Rule 4: one rack — one photo. All objects on the rack must be visible in the image. This means that the rack must fit completely in the photo. Otherwise, it is impossible to check the part of the image that does not appear on the photo. Such photo also cannot be digitized in the future for further analysis by neural networks.
This is a common issue. Shelves in shops are long and do not fit in one frame even with horizontal shooting.
Angle-wise photos are not appropriate, since distant goods are difficult to distinguish.
This issue may be addressed with a series of photos. Several pictures can be combined into one and get a photo of the whole rack.
You can “merge” images manually or using special applications. Let’s consider photo merging using the Goods Checker IT solution.
In order for the Goods Checker to “merge” the pictures correctly, you need to overlap the pictures. This means that each photo should show the transition from one group of products to another.
The diagram shows the correct overlap. The first and second pictures show products from different groups.
The Goods Checker mobile application recognizes the goods in the photo and checks the layout against the planogram. It helps to align the image and merges several images into one. And the web application also allows you to create planograms and view detailed analytics by merchandisers, stores, goods, etc.
Rule 5: take photos as frontally as possible so that there are no extreme angles in the photo. This aspect has already been mentioned earlier. If the photo is slightly tilted and distant goods are easy to recognize, the photo is all right. But if the angle of the picture is very large, then distant goods intermix and they cannot be recognized, which means that the layout cannot be checked.
Rule 6: one series of photos — one category and one rack. If there are ketchup and sunflower oil on the same rack, then there is no need to photograph them together. Better take two photos with each product category separately.
Rule 7: take photos of each side of the rack separately. If the rack is large and has multiple sides, then each side must be photographed separately. No need to try to shoot it from the side so that you can see everything at once. In this case, it will be difficult to check the layout.
Rule 8: remove obstacles that interfere with checking the planogram. There should be no people, shopping carts, boxes or other objects in the photo that cover part of the rack. In such cases, it is impossible to fully check the display of goods.
Also, do not photograph the surroundings of the rack. They only interfere with distinguishing objects.
Rule 9: check if the photo is upside down. It’s trite to say so but practice shows that people often send upside-down pictures. This happens due to haste or fatigue; often the phones automatically invert photos, and due to other factors.
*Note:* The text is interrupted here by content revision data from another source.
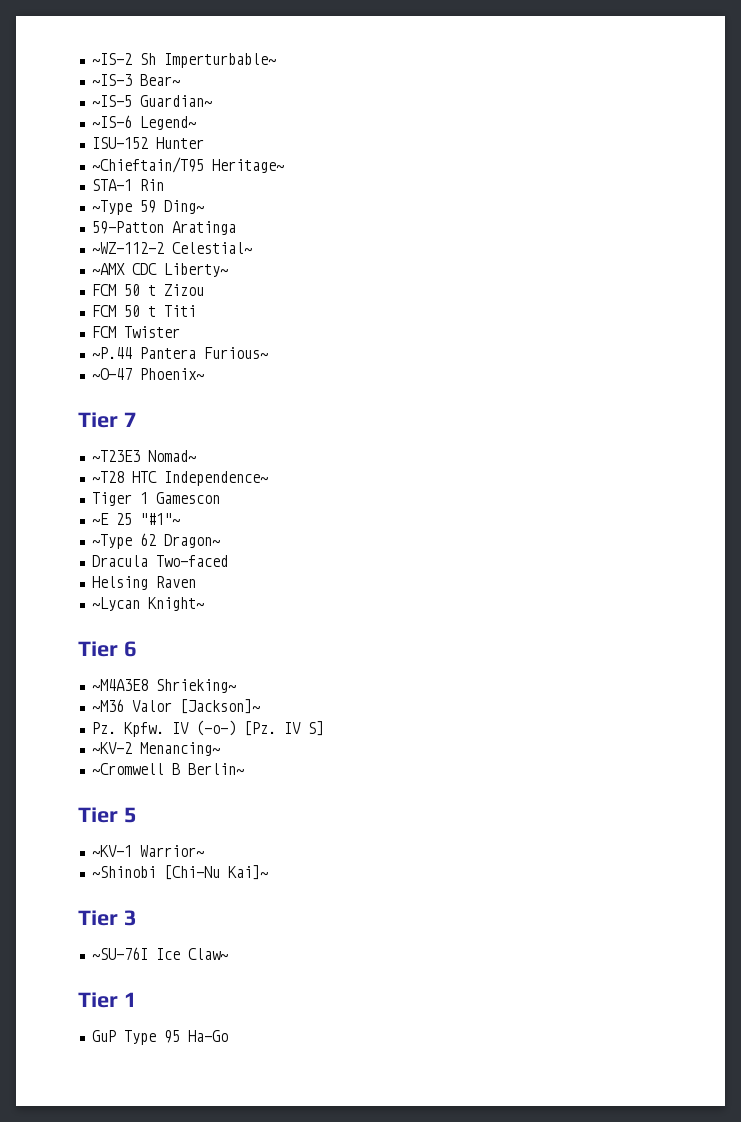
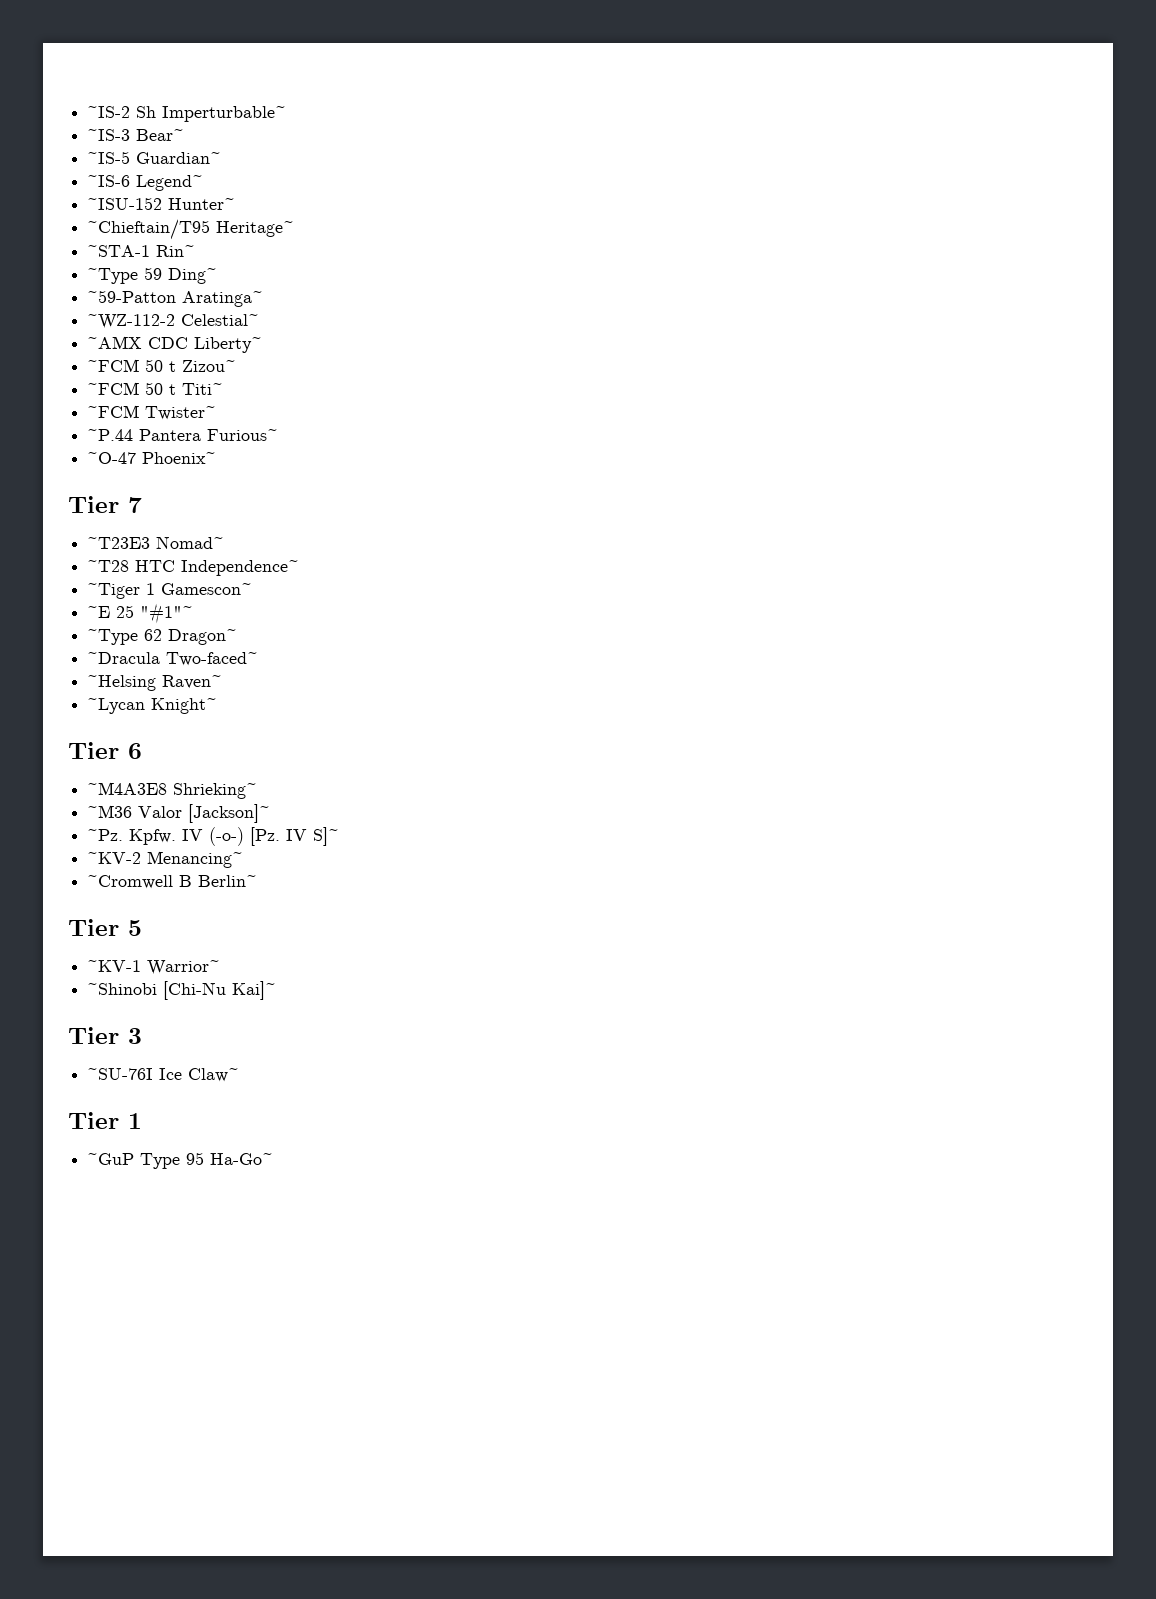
[91,137,204,149] ISU-152 Hunter -> [87,197,236,210] ~ISU-152 Hunter~
[91,179,164,191] STA-1 Rin -> [87,245,196,257] ~STA-1 Rin~
[91,221,236,235] 59-Patton Aratinga -> [87,290,264,307] ~59-Patton Aratinga~
[91,284,204,296] [91,305,196,317] [91,326,180,338] FCM 50 t Zizou // FCM 50 t Titi // FCM Twister -> [87,359,237,372] [87,382,224,395] [87,405,217,420] ~FCM 50 t Zizou~ // ~FCM 50 t Titi~ // ~FCM Twister~
[91,492,220,506] Tiger 1 Gamescon -> [87,583,253,599] ~Tiger 1 Gamescon~
[91,555,228,567] [91,576,196,590] Dracula Two-faced // Helsing Raven -> [87,652,259,666] [87,675,223,691] ~Dracula Two-faced~ // ~Helsing Raven~
[91,722,116,734] Pz. -> [87,829,124,841] ~Pz.
[307,721,324,736] S] -> [313,827,340,846] S]~
[91,1030,116,1042] GuP -> [87,1153,135,1165] ~GuP
[187,1030,228,1042] Ha-Go -> [210,1153,274,1165] Ha-Go~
The rules seem simple, but when a merchandiser needs to go around dozens of stores, take dozens of photos, then looking for the right angle becomes tiresome. After all, the human error still exists.
The merchandiser has a lot of work at the outlet: lay the goods, check its compliance with the planogram, take a resulting photo, complete the check list, and generate a progress report. Doing it all manually takes a long time, both for the merchandiser and the manager. The latter has to sort all the photos manually, assess them and generate their own reports.
It is not difficult to take a high-quality photo. Do not use flash, but use autofocus, take pictures as frontally as possible, remove obstacles, do not try to cover everything at once with one photo – simple rules that will simplify the life of merchandisers and help not to lose the bonus at the end of the month.